The link between mental health disorders and substance abuse is well-documented. Nearly one in 12 adults in the U.S is depressed, and opioid-related deaths are skyrocketing. As these numbers continue to climb, some mental health professionals have started to wonder if there's a link between the two. The study was published in Social Psychiatry and Psychiatric Epidemiology.

For every additional 1% of the population that has a depression diagnosis, they see between a 25 and 35% increase in the number of opioid overdose deaths. They thought maybe suicide was driving this, but we sectioned out unintentional overdose and found that the relationship continued.

More than 72,000 Americans died of drug overdoses in 2017, mostly from opioids. The Trump administration declared the crisis a public health emergency in October 2017, but the end is still out of sight.

Mental Health Care

This, coupled with rising rates of depression and a lack of access to mental health care for many, is proving to be deadly. Schwab Reese and Madeline Foley, a student at Riverdale Country School, analyzed data from the Centers for Disease Control and Prevention on opioid-related deaths from 2011 to 2015.

Opioid Deaths

Rates of opioid-related deaths were generally stable from 2011 to 2013 but increased substantially in the two following years. Data on depression was collected by a telephone survey of more than 400,000 people across the country. About 19% of respondents reported a depression diagnosis in 2015 up from 17.5% in 2011.

They know from the prior literature that people who are depressed are more likely to be prescribed opioids, but also that people who are prescribed opioids are more likely to become depressed.

Depression

They need to recognize that this is probably a bidirectional relationship. Doctors should screen for depression and discuss the risk with patients before prescribing opioids.

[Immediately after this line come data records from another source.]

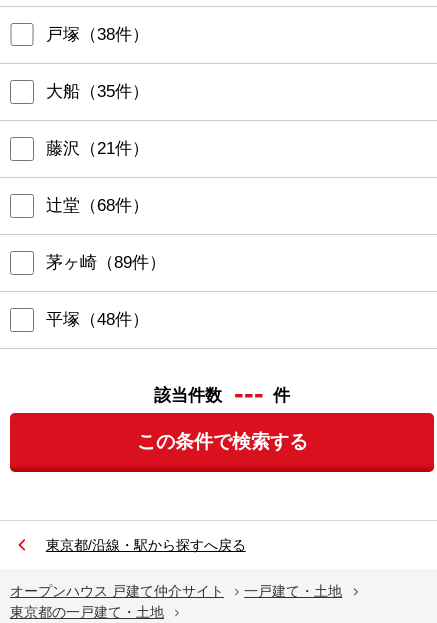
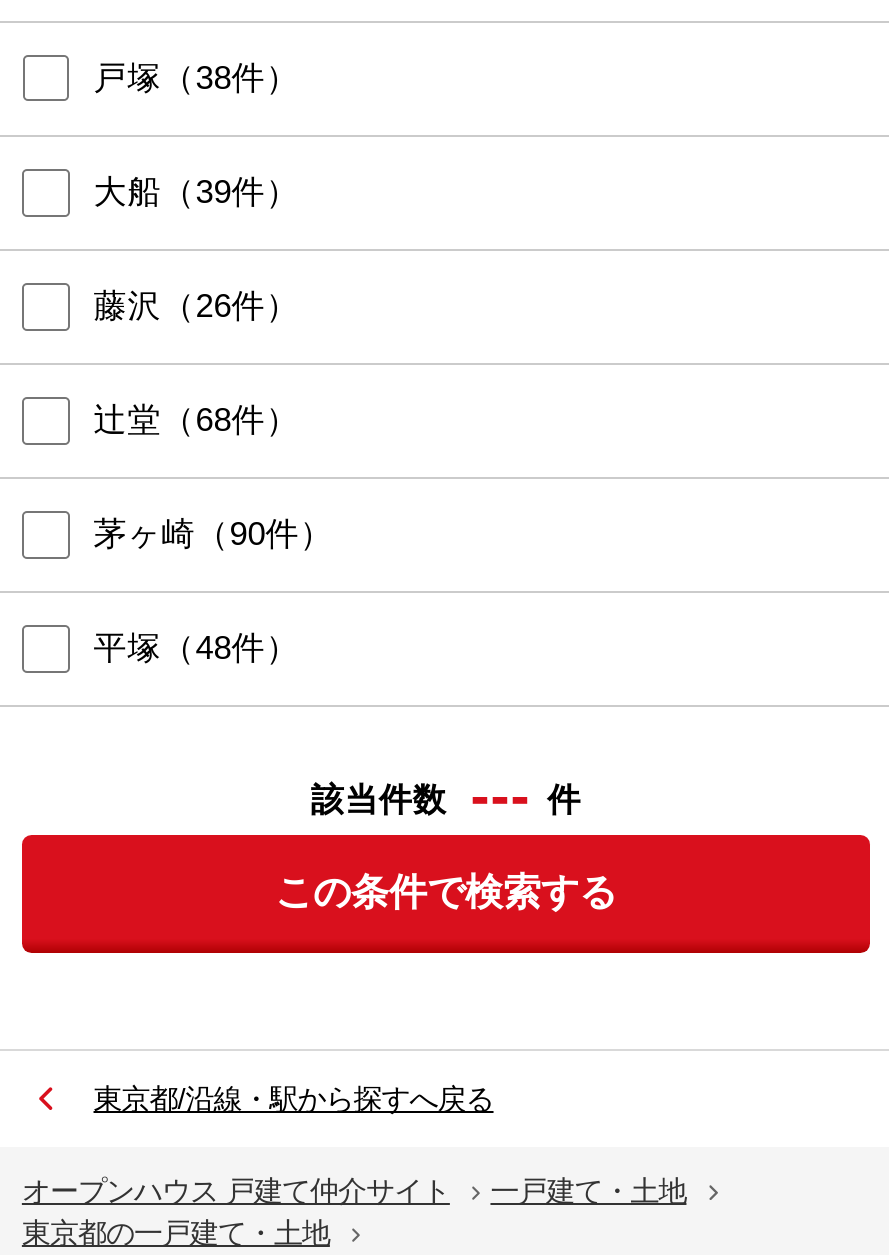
- 大船（35件）
+ 大船（39件）

- 藤沢（21件）
+ 藤沢（26件）

- 茅ヶ崎（89件）
+ 茅ヶ崎（90件）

Because nearly two-thirds of opioid overdoses involve prescription medications, doctors could play a significant role in preventing opioid misuse and depression.

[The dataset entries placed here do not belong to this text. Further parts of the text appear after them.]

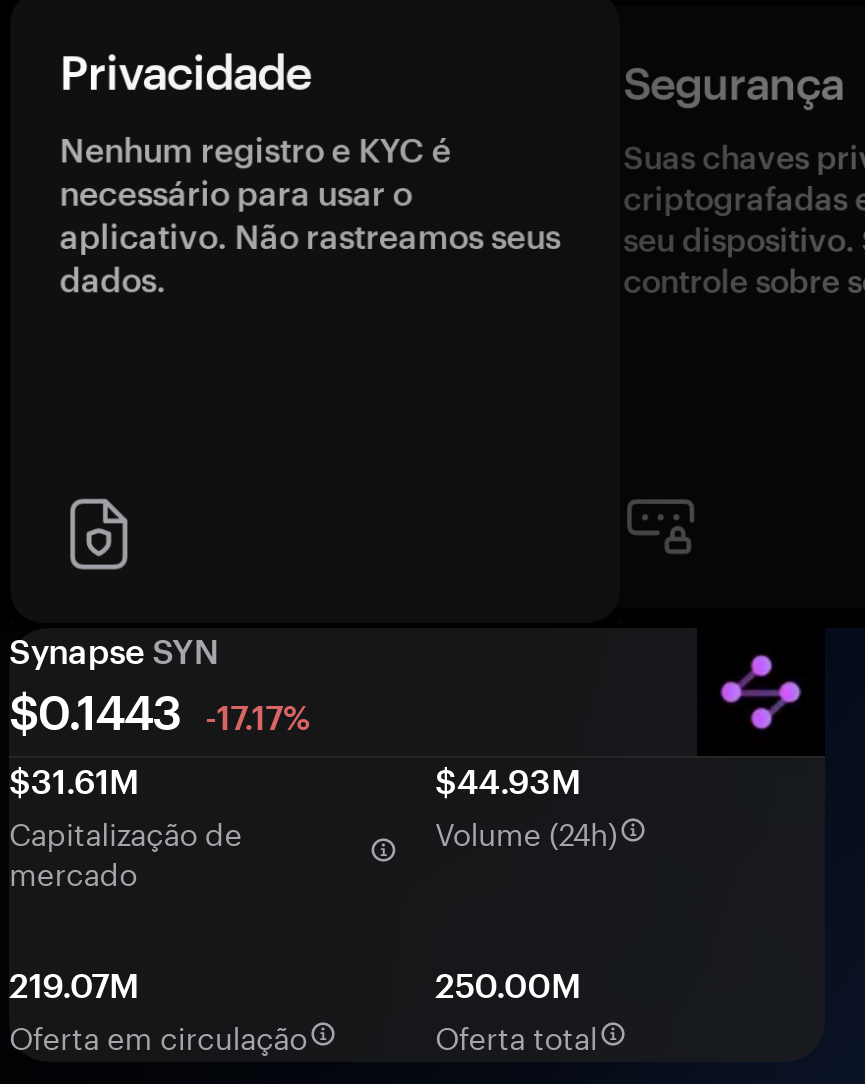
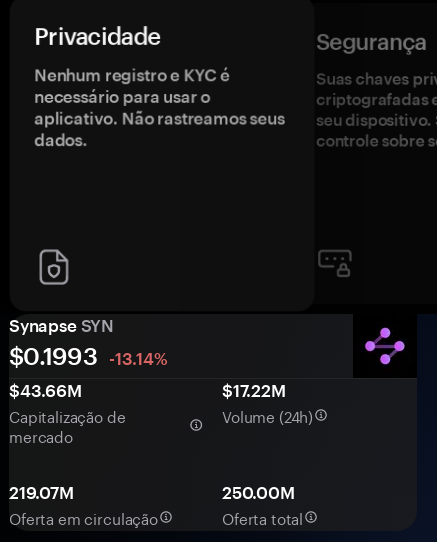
- $0.1443 -17.17%
- $31.61M
+ $0.1993 -13.14%
+ $43.66M

- $44.93M
+ $17.22M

Second, Americans need better access to mental health care. More than 40 million Americans have a mental health condition, and more than half of them don't receive treatment. In West Virginia, the state with the highest number of opioid-related deaths in 2015, nearly a million people lives in areas with a shortage of mental health care providers.

The U.S. would need an additional 3,000 providers to meet American's mental health needs, according to another study.T hey can't say this person had depression and that led to an overdose this was a population-level analysis. To me, that means we need a population-level response.